-- Information given follows --
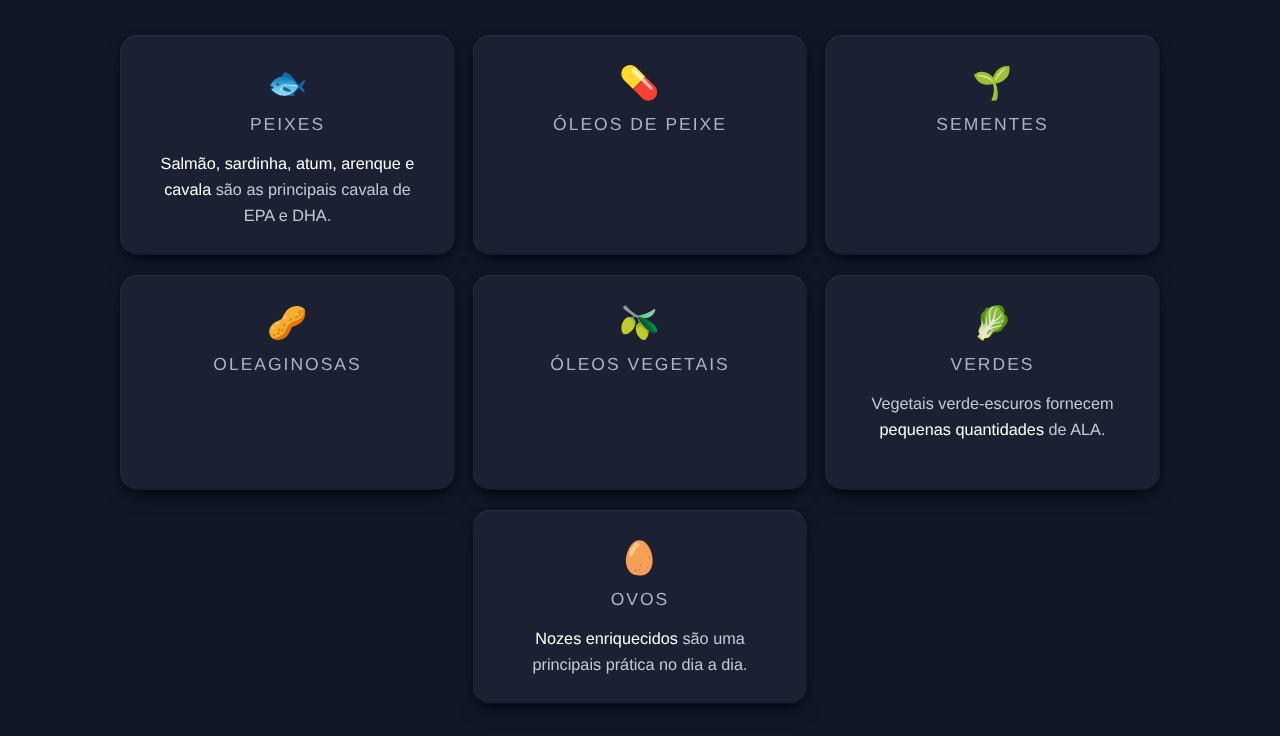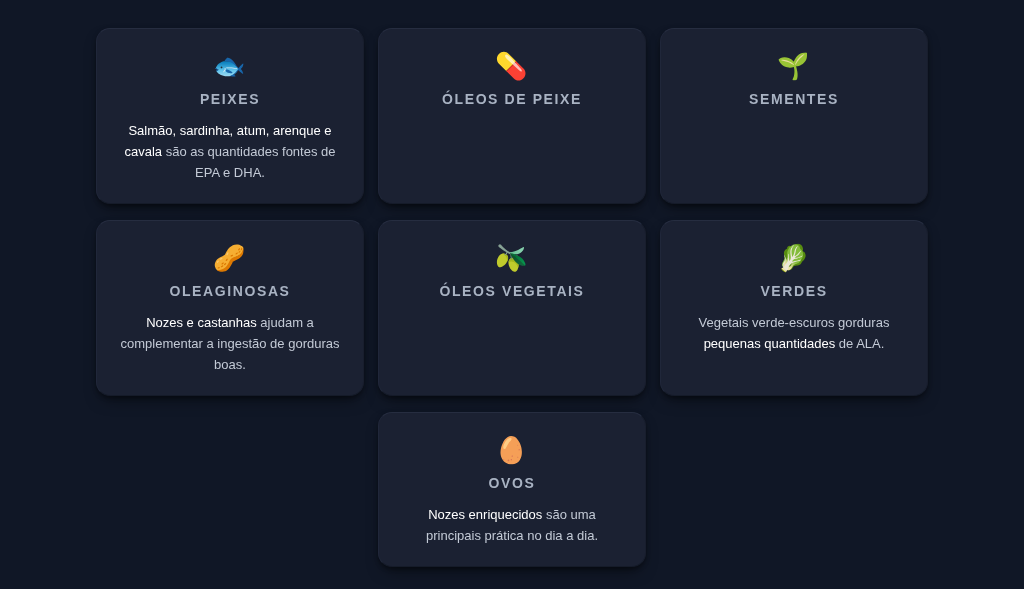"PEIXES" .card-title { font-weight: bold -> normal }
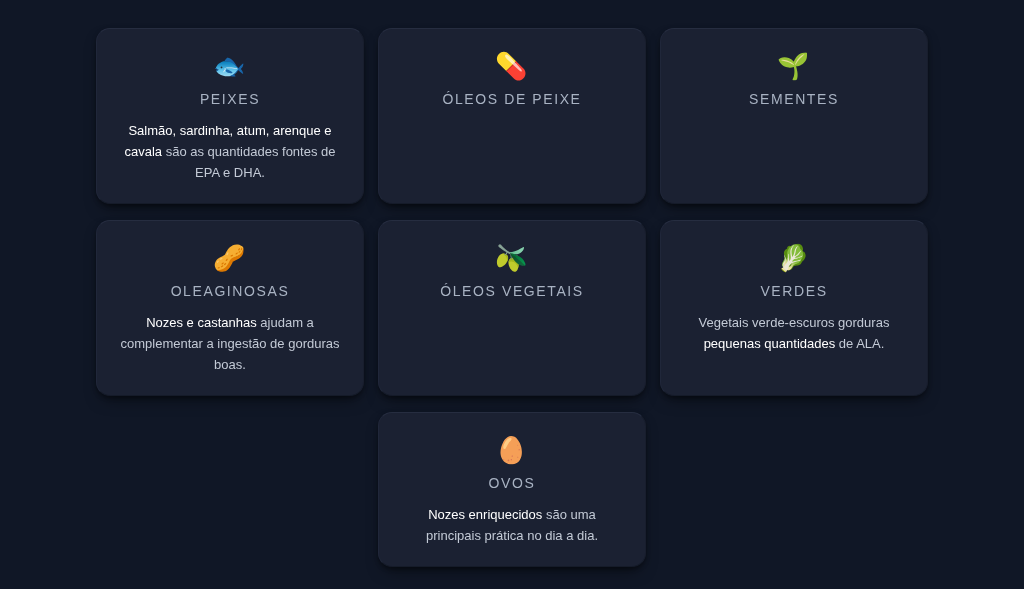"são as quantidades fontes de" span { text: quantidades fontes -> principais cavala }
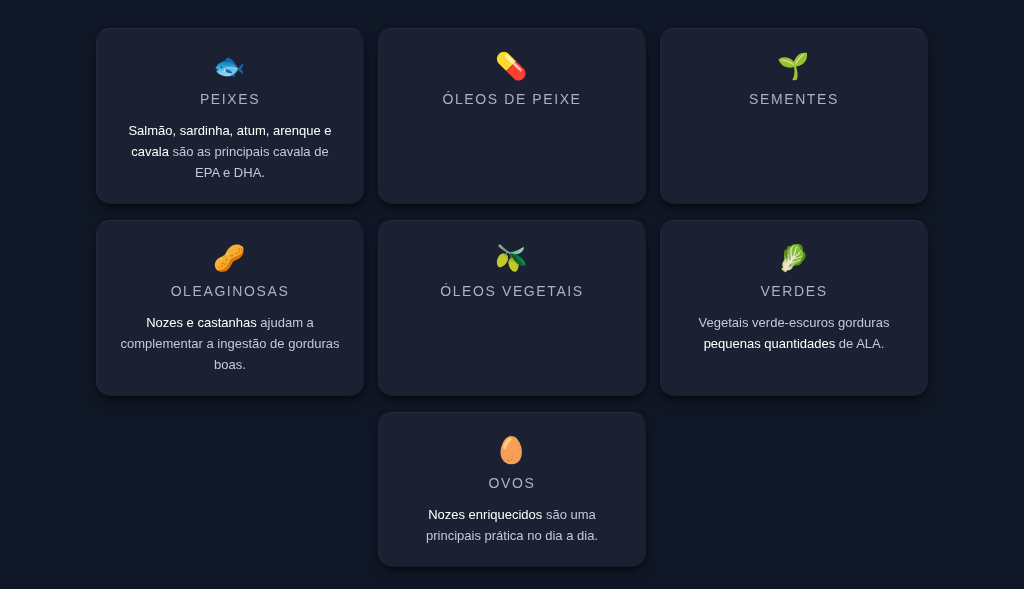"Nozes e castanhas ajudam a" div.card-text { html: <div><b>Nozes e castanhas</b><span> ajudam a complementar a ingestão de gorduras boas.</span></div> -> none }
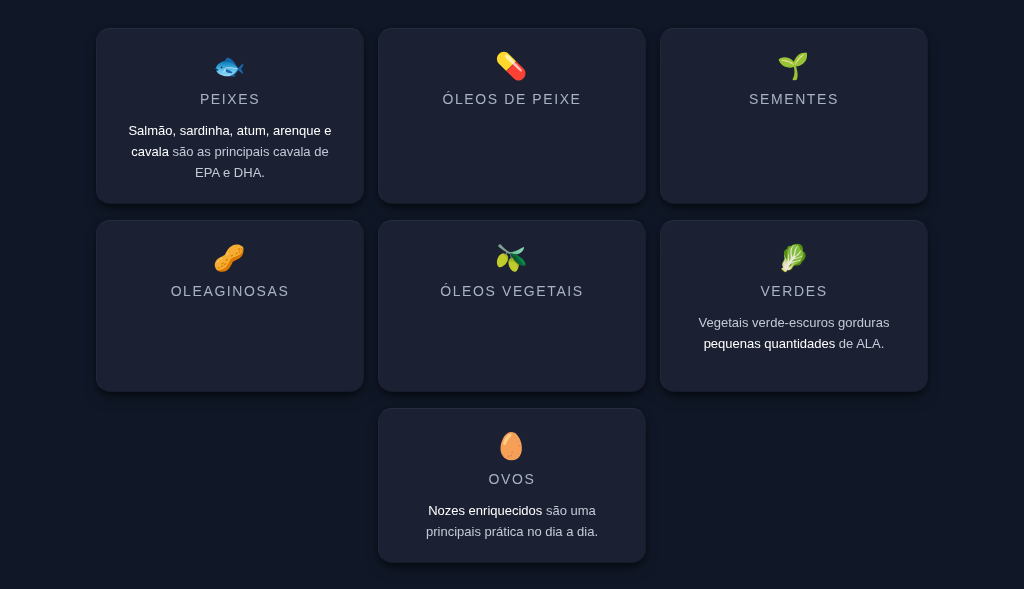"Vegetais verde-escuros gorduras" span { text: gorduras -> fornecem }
-- Information given concluded --
-- Information given follows --
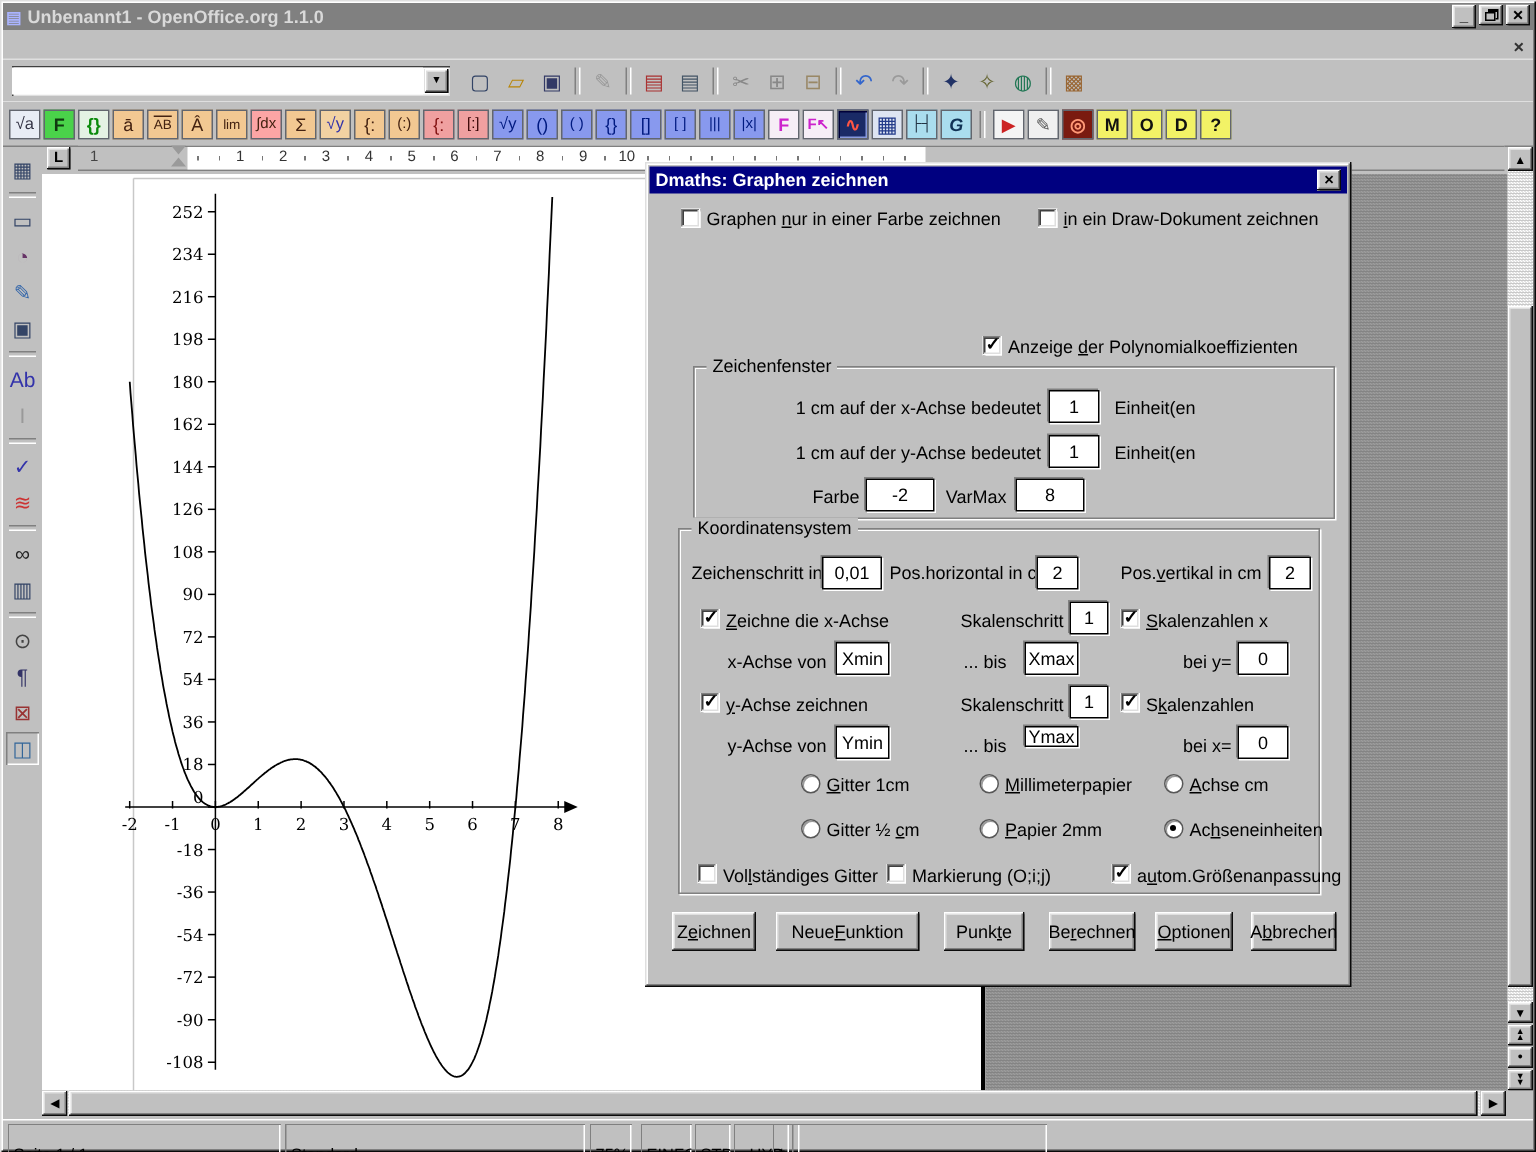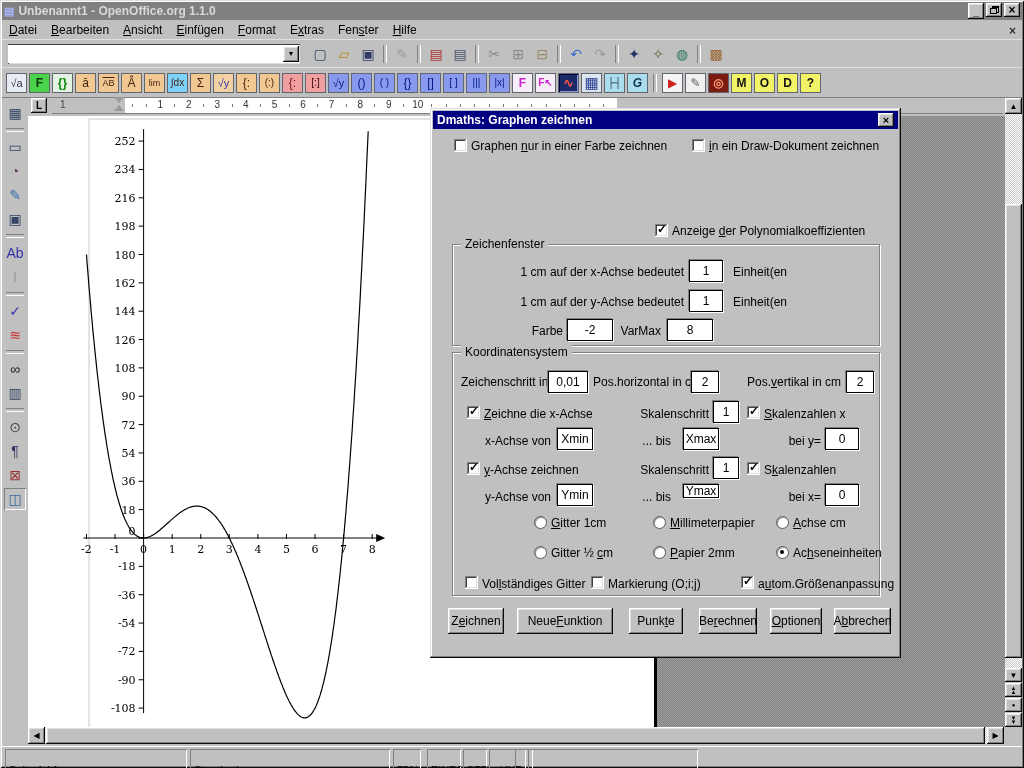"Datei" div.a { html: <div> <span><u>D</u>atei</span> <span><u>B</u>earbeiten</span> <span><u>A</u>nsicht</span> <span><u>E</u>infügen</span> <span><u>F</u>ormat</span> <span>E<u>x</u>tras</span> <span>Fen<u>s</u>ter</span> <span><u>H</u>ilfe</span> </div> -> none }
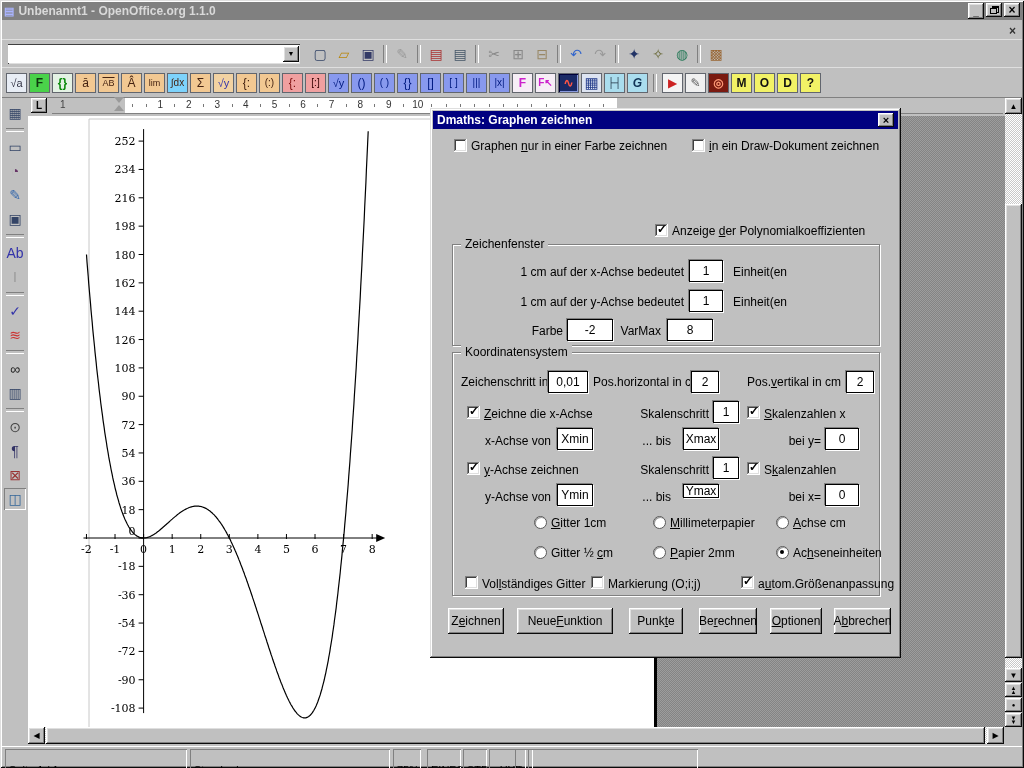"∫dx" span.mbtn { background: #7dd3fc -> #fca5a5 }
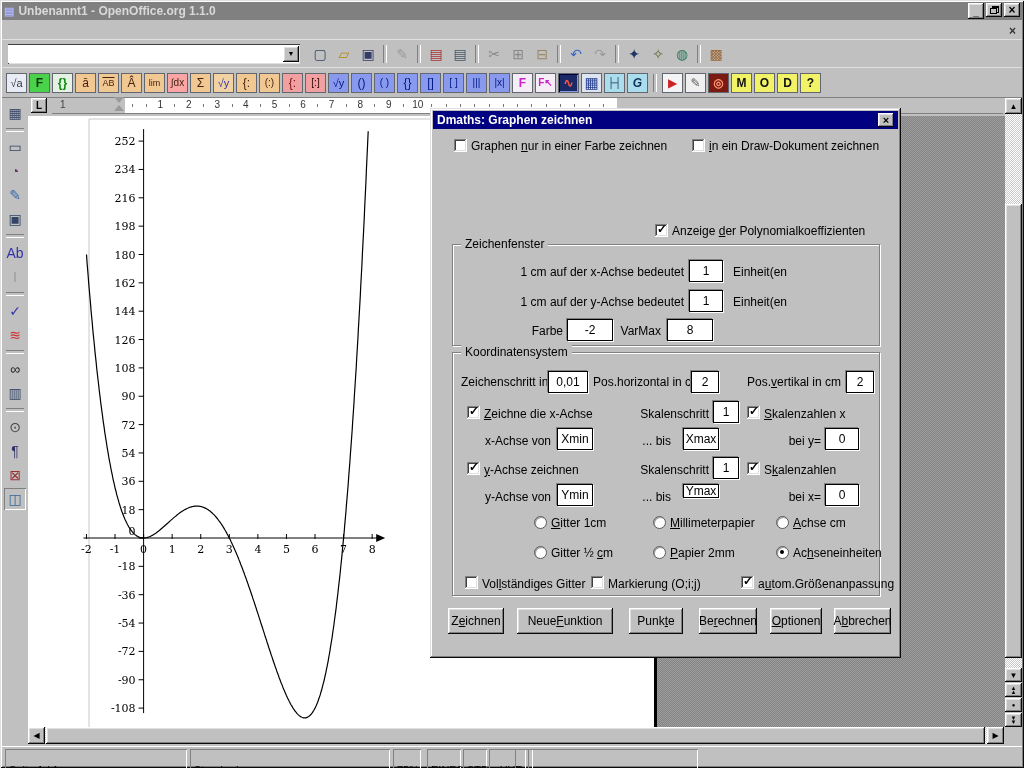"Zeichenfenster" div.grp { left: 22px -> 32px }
-- Information given concluded --
» **Work item**
Exactly the lines above from the one that contains "e castanhas ajudam" down to the one that contains "text: gorduras ->" are to be output, both ends kept and pictures omitted.

» **Answer to the exercise**
"Nozes e castanhas ajudam a" div.card-text { html: <div><b>Nozes e castanhas</b><span> ajudam a complementar a ingestão de gorduras boas.</span></div> -> none }
"Vegetais verde-escuros gorduras" span { text: gorduras -> fornecem }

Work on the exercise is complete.